Chapter 5
Veronica's POV
"Uhh, thanks for taking me to the⦠um, you know.."
"It's alright Ronnie, do you want me to stay for a bit?"
Dick leant forward out of his car window and put a comforting hand on my shoulder.
"No, it's fine, I think my dad's home, I should talk to him"
My dad wasn't home. He wouldn't be home for another month. He's off on business in Chicago, but the idea of Dick knowing that made me a bit uncomfortable. My mom wasn't home either, but he definitely didn't need to know that.
"Okay, I'll call you later to check in"
"Oh, Dick, you don't have to it's fine, we can just forget about this really, just please don't tell Logan?"
He looked at me like I was a crazy person, blue eyes a little too wide, mouth slightly open. I would have laughed if the situation had been at all funny.
"Ronnie, you have to get it into your head that you can trust me. I would never do anything to hurt you again"
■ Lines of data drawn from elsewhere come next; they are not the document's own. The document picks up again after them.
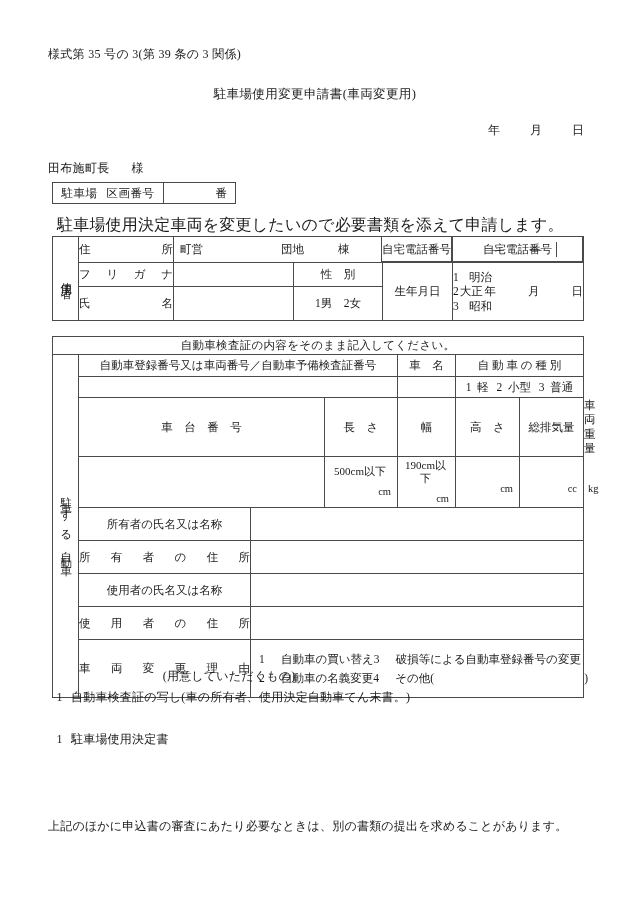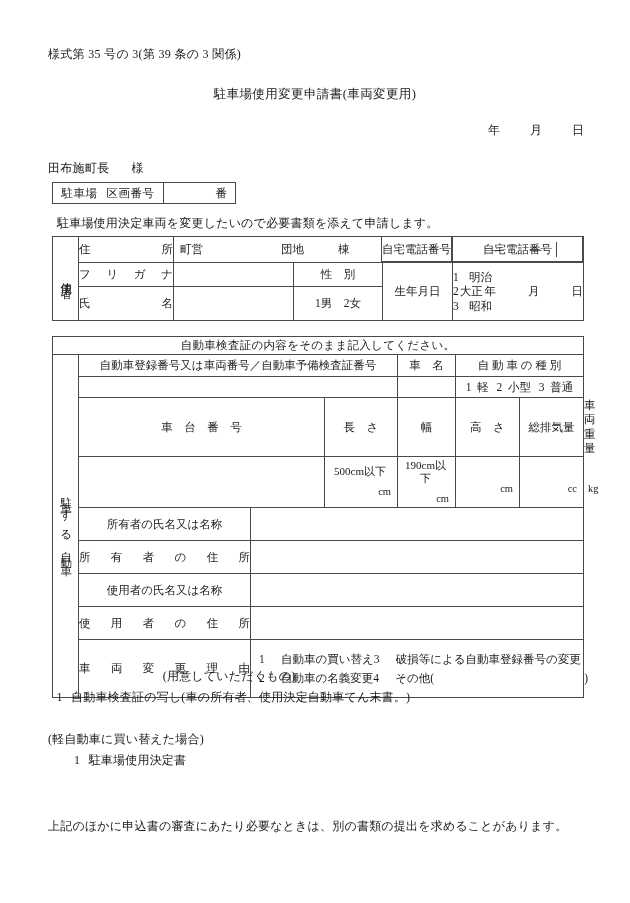--- a/index.html
+++ b/index.html
@@ -38,7 +38,7 @@
   .addressee    { left: 48px;  top: 160px; font-size: 12px; letter-spacing: .3px; }
   .addressee .sama { margin-left: 22px; }
 
-  .intro        { left: 57px;  top: 215px; font-size: 12px; letter-spacing: .2px; }
+  .intro        { left: 57px;  top: 215px; font-size: 16px; letter-spacing: .2px; }
 
   
   .lot-box {

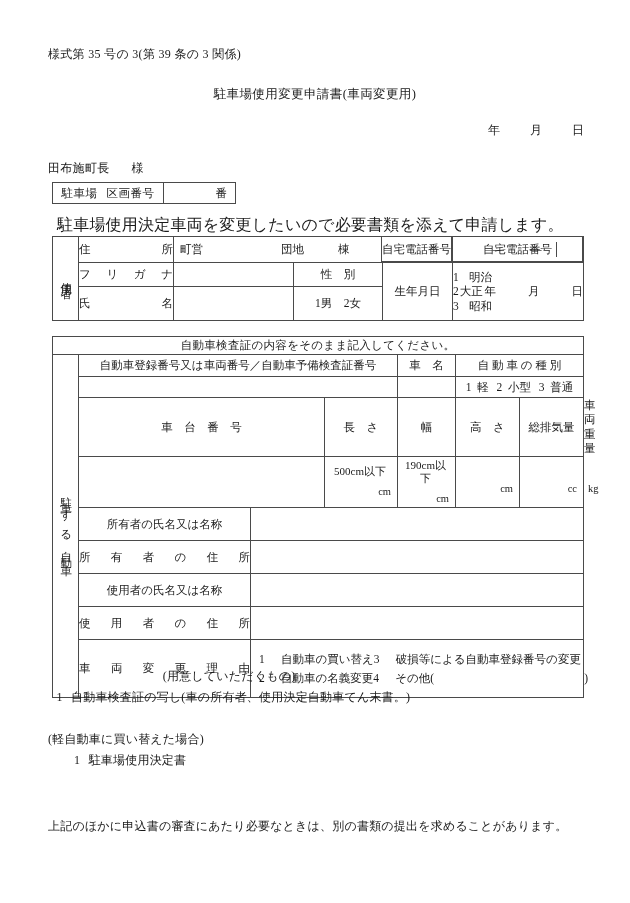--- a/index.html
+++ b/index.html
@@ -452,7 +452,6 @@
   </div>
 
   <div class="notes" id="notes-kei">
-    <div>(軽自動車に買い替えた場合)</div>
     <div><span class="num">1</span><span>駐車場使用決定書</span></div>
   </div>
 

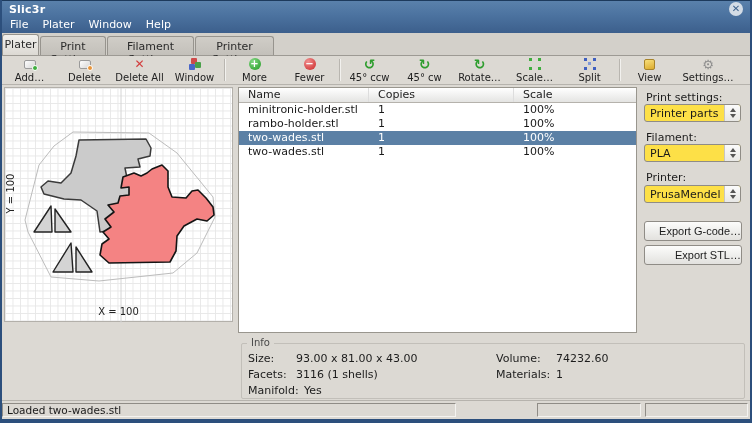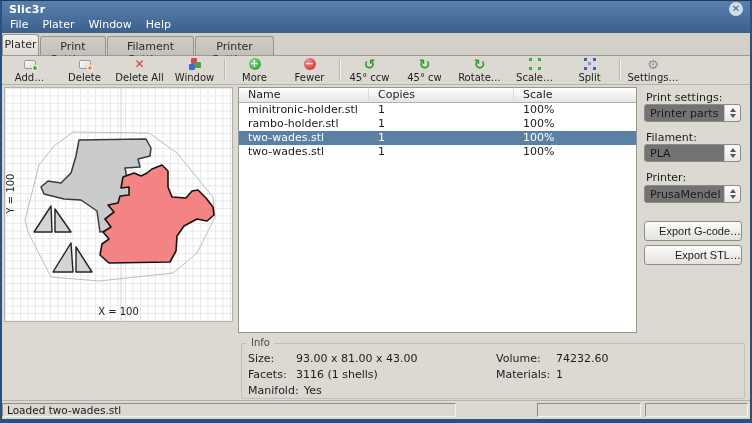--- a/index.html
+++ b/index.html
@@ -204,6 +204,12 @@
       <span class="tb-label">Split</span>
     </div>
     <div class="tb-sep"></div>
+    <div class="tb-item">
+      <span class="tb-ico">
+          <span class="i-view"></span>
+        </span>
+      <span class="tb-label">View</span>
+    </div>
     <div class="tb-item" style="width:62px;">
       <span class="tb-ico i-gear">⚙</span>
       <span class="tb-label">Settings…</span>

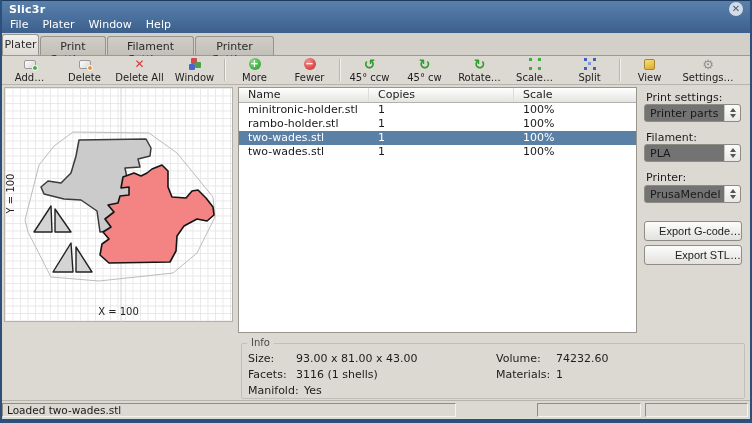--- a/index.html
+++ b/index.html
@@ -77,7 +77,7 @@
   .trow.selected{background:#5b80a5;color:#fff;}
   
   .side-label{position:absolute;left:646px;font-size:11px;color:#1c1c1c;}
-  .combo{position:absolute;left:644px;width:97px;height:18px;background:#737373;border:1px solid #8f8c86;
+  .combo{position:absolute;left:644px;width:97px;height:18px;background:#fde047;border:1px solid #8f8c86;
     border-radius:3px;display:flex;align-items:center;overflow:hidden;}
   .combo .val{flex:1;padding-left:5px;font-size:11px;white-space:nowrap;overflow:hidden;}
   .combo .spin{width:16px;height:100%;border-left:1px solid #c9c6c0;display:flex;flex-direction:column;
"How am I supposed to believe that? Less than a year ago I didn't think any of you would do anything to hurt me, but that was bullshit wasn't it!"
He looked me in the eyes,
"Ronnie, if you were an idiot, what would you have done?"
I softened slightly,
"You're not an idiot, Dick"
"Ronnie, my name is Dick"
Laughing softly,
"By choice"
"Exactly"
We both chuckled together, and I marvelled at the safety I felt, I felt like I trusted him, so maybe that meant that I did trust him.
"Okay Richard, I believe you, but still, no Logan!"
"Fine. And Richard? Really?"
"You wanted to be taken seriously!"
"Dick's fine, I think"
"Suit yourself"
He grinned,
"Bye Ronnie"
"Bye Dicky"
I walked up the steps to the door.
I opened the door.
I screamed.
One, long, bloodcurdling scream.
I screamed for Lily, for Logan, for Duncan, for Dick, for my mother and father, for virginity and rape and alcohol and bloody Shelly Pomroy. I screamed for drugs and bed sheets and blood and sex and fucking Logan Echolls for being my best friend and my nemesis.
I just screamed and didn't stop.
When I reached my bedroom I screamed for other things.
I screamed for pastel colours and skirts and long blonde hair. I screamed for photographs of four happy teens on a beach on homecoming night. I screamed for limos and parties and pools and pep squads and car washes and ashtrays and every bloody thing that lead up to this moment. All I could do is scream.
Scream and pull my clothes from my dresser. Scream and throw them out the window. Scream and cut off my hair with a jagged knife. Scream and throw the locks from the floor to join the cloud of pink floating in the rain. Ink turning the street bloody.